Re: [PATCH RFC 0/4] fs: port files to rcuref_long_t

Linus Torvalds <torvalds@xxxxxxxxxxxxxxxxxxxx> · Sat, 5 Oct 2024 14:42:25 -0700

On Sat, 5 Oct 2024 at 12:17, Christian Brauner <brauner@xxxxxxxxxx> wrote:
>
> Note that atomic_inc_not_zero() contained a full memory barrier that we
> relied upon. But we only need an acquire barrier and so I replaced the
> second load from the file table with a smp_load_acquire(). I'm not
> completely sure this is correct or if we could get away with something
> else. Linus, maybe you have input here?

I don't think this is valid.

You go from  this:

        file = rcu_dereference_raw(*f);
        if (!file)
                return NULL;
        if (unlikely(!atomic_long_inc_not_zero(&file->f_count)))
                return ERR_PTR(-EAGAIN);
        file_reloaded = rcu_dereference_raw(*f);

to this:

        file = rcu_dereference_raw(*f);
        if (!file)
                return NULL;
        if (unlikely(!rcuref_long_get(&file->f_count)))
                return ERR_PTR(-EAGAIN);
        file_reloaded = smp_load_acquire(f);

and the thing is, that rcuref_long_get() had better be a *full* memory barrier.

The smp_load_acquire() does absolutely nothing: it means that the load
will be done before *subsequent* memory operations. But it is not a
barrier to preceding memory operations.

So if rcuref_long_get() isn't ordered (and you made it relaxed, the
same way the existing rcuref_get() is), the CPU can basically move
that down past the smp_load_acquire(), so the code actually
effectively turns into this:

        file = rcu_dereference_raw(*f);
        if (!file)
                return NULL;
        file_reloaded = smp_load_acquire(f);
        if (unlikely(!rcuref_long_get(&file->f_count)))
                return ERR_PTR(-EAGAIN);

and now the "file_reloaded" thing is completely pointless.

Of course, you will never *see* this on x86, because all atomics are
always full memory barriers on x86, so when you test this all on that
noce 256-thread CPU, it all works fine. Because on x86, the "relaxed"
memory ordering isn't.

So no. You can't use atomic_long_add_negative_relaxed() in the file
handling, because it really does require a proper memory barrier.

Now, I do think that replacing the cmpxchg loop with
atomic_long_add_negative() is a good idea.

But you can't do it this way, and you can't use the RCUREF logic and
just extend it to the file ref.

I would suggest you take that whole "rcuref_long_get()" code and *not*
try to make it look like the rcuref code, but instead make it
explicitly just about the file counting. Because the file counting
really does have these special rules.

Also, honestly, the only reason the file counting is using a "long" is
because the code does *NOT* do overflow checking. But once you start
looking at the sign and do conditional increments, you can actually
just make the whole refcount be a "int" instead, and make "struct
file" potentially smaller.

And yes, that requires that people who get a file() will fail when the
file count goes negative, but that's *good*.

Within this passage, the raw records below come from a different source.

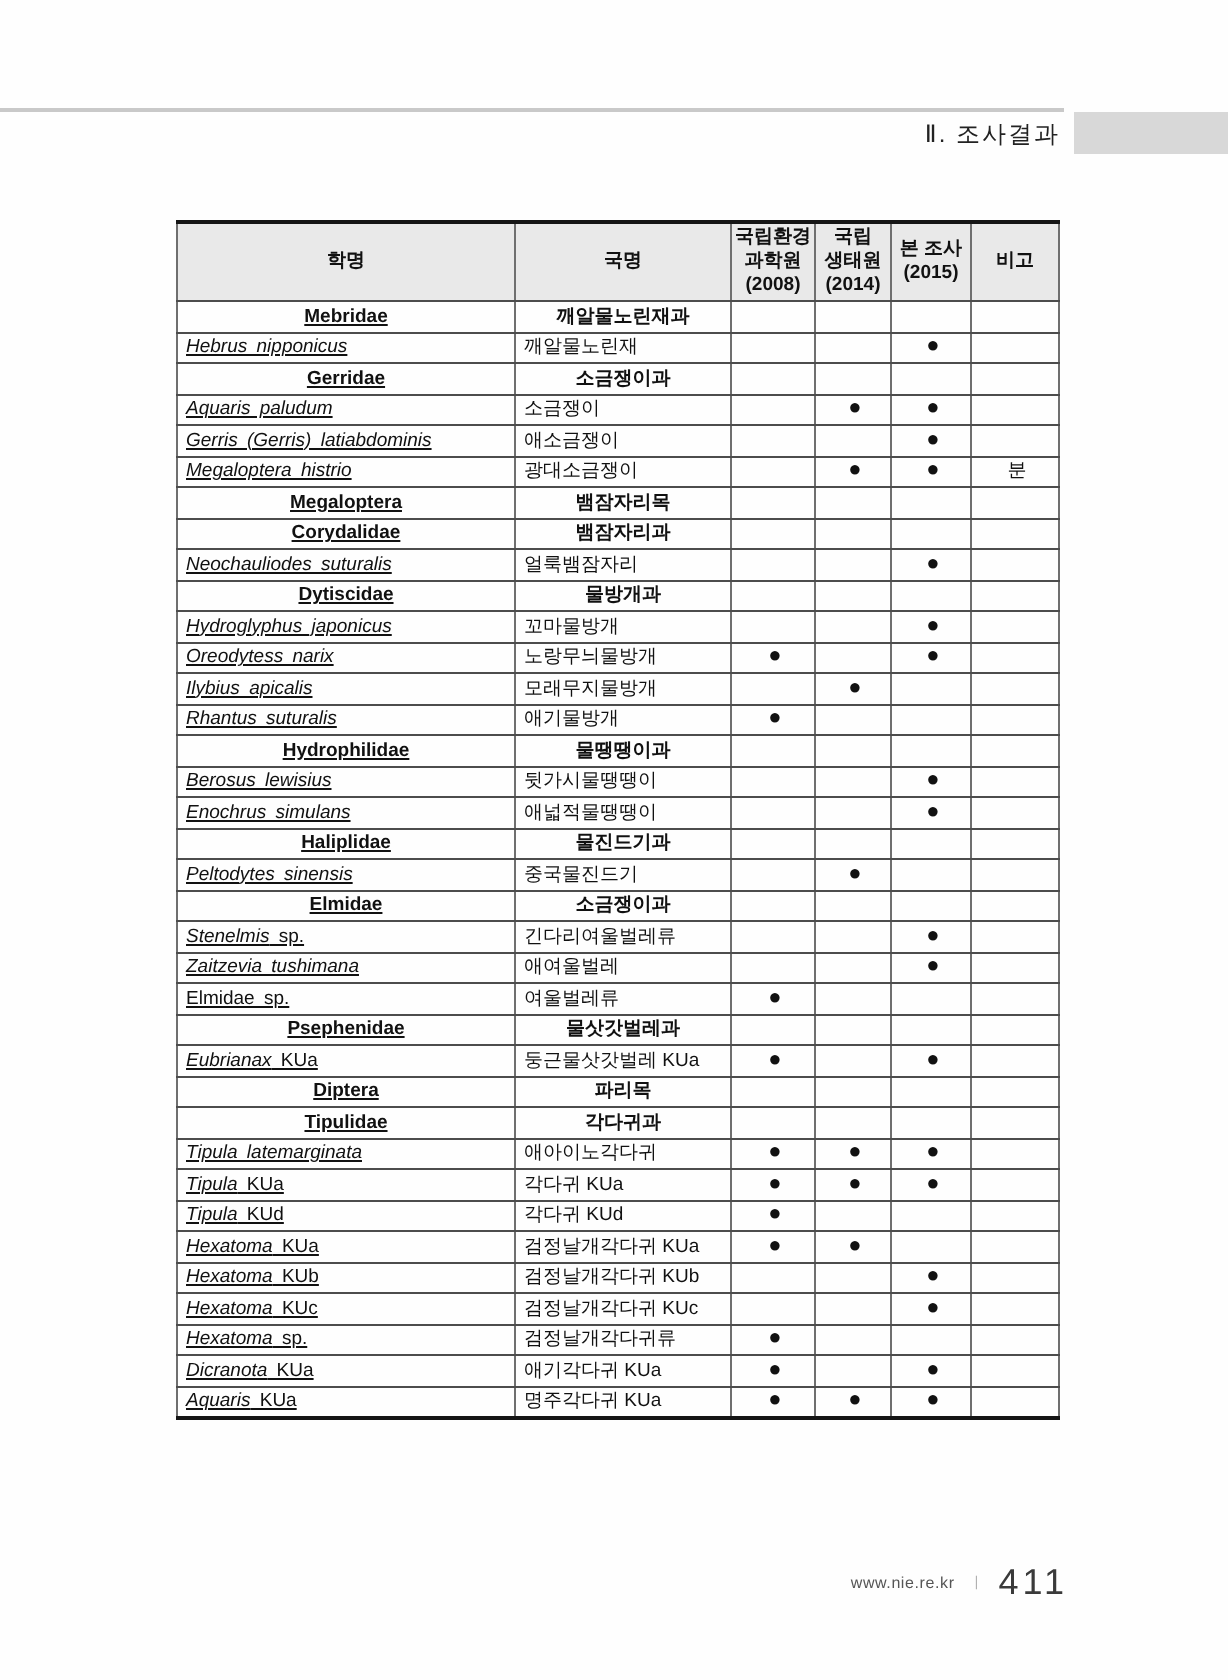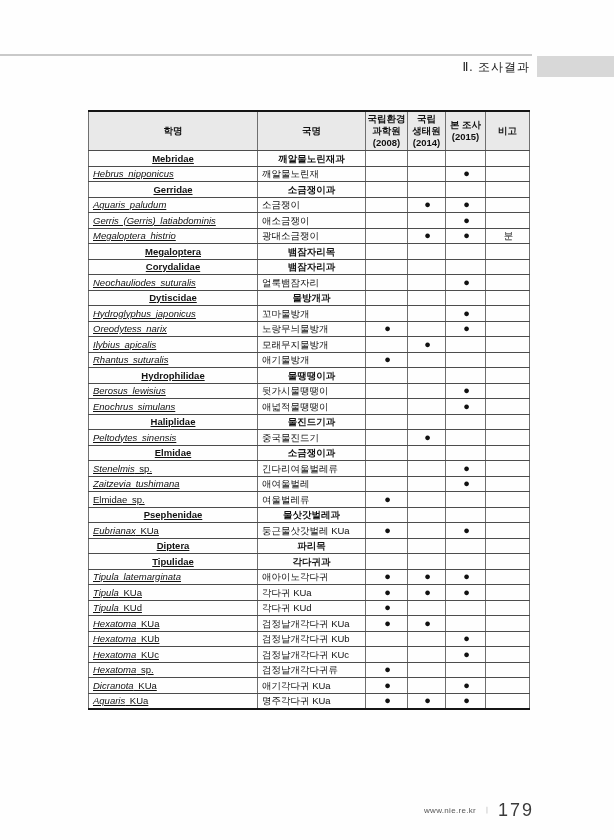--- a/index.html
+++ b/index.html
@@ -58,7 +58,7 @@
   
   .footer {
     position:absolute; top:781px; right:80px;
-    display:flex; align-items:center; gap:7px;margin-top:19px;
+    display:flex; align-items:center; gap:7px;
   }
   .footer-site { font-size:8px; color:#555; letter-spacing:0.3px; }
   .footer-sep  { font-size:8px; color:#b0b0b0; }

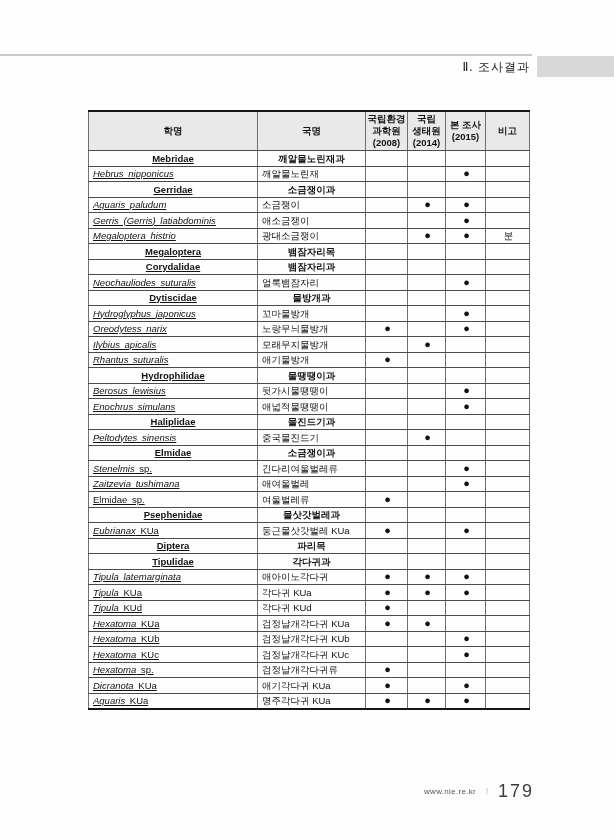--- a/index.html
+++ b/index.html
@@ -394,7 +394,7 @@
   <div class="footer">
     <span class="footer-site">www.nie.re.kr</span>
     <span class="footer-sep">ㅣ</span>
-    <span class="footer-page">179</span>
+    <span class="footer-page">411</span>
   </div>
 
 </div>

That's in fact exactly what we do for the page ref count, for the
exact same reason, btw.

IOW, I think you should make "f_count" be a regular "atomic_t", and
you should make the above sequence actually just more along the lines
of

        file = rcu_dereference_raw(*f);
        if (!file)
                return NULL;
        ret = atomic_inc_return(&file->f_count);
        file_reloaded = smp_load_acquire(f);

and now you've got the right memory ordering, but you also have the
newly incremented return value and the file reloaded value, so now you
can continue on with something like this:

        // Check that we didn't increment the refcount
        // out of bounds or from zero..
        if (ret > 1) {
                struct file *file_reloaded_cmp = file_reloaded;
                OPTIMIZER_HIDE_VAR(file_reloaded_cmp);
                if (file == file_reloaded_cmp)
                        return file_reloaded;
        }

        // Uhhuh, we got some other file or the file count had
        // overflowed. Decrement the refcount again
        fput(file);
        return ERR_PTR(-EAGAIN);

and I think that might work, although the zero count case worries me
(ie 'fput twice').

Currently we avoid the fput twice because we use that
"inc_not_zero()". So that needs some thinking about.

               Linus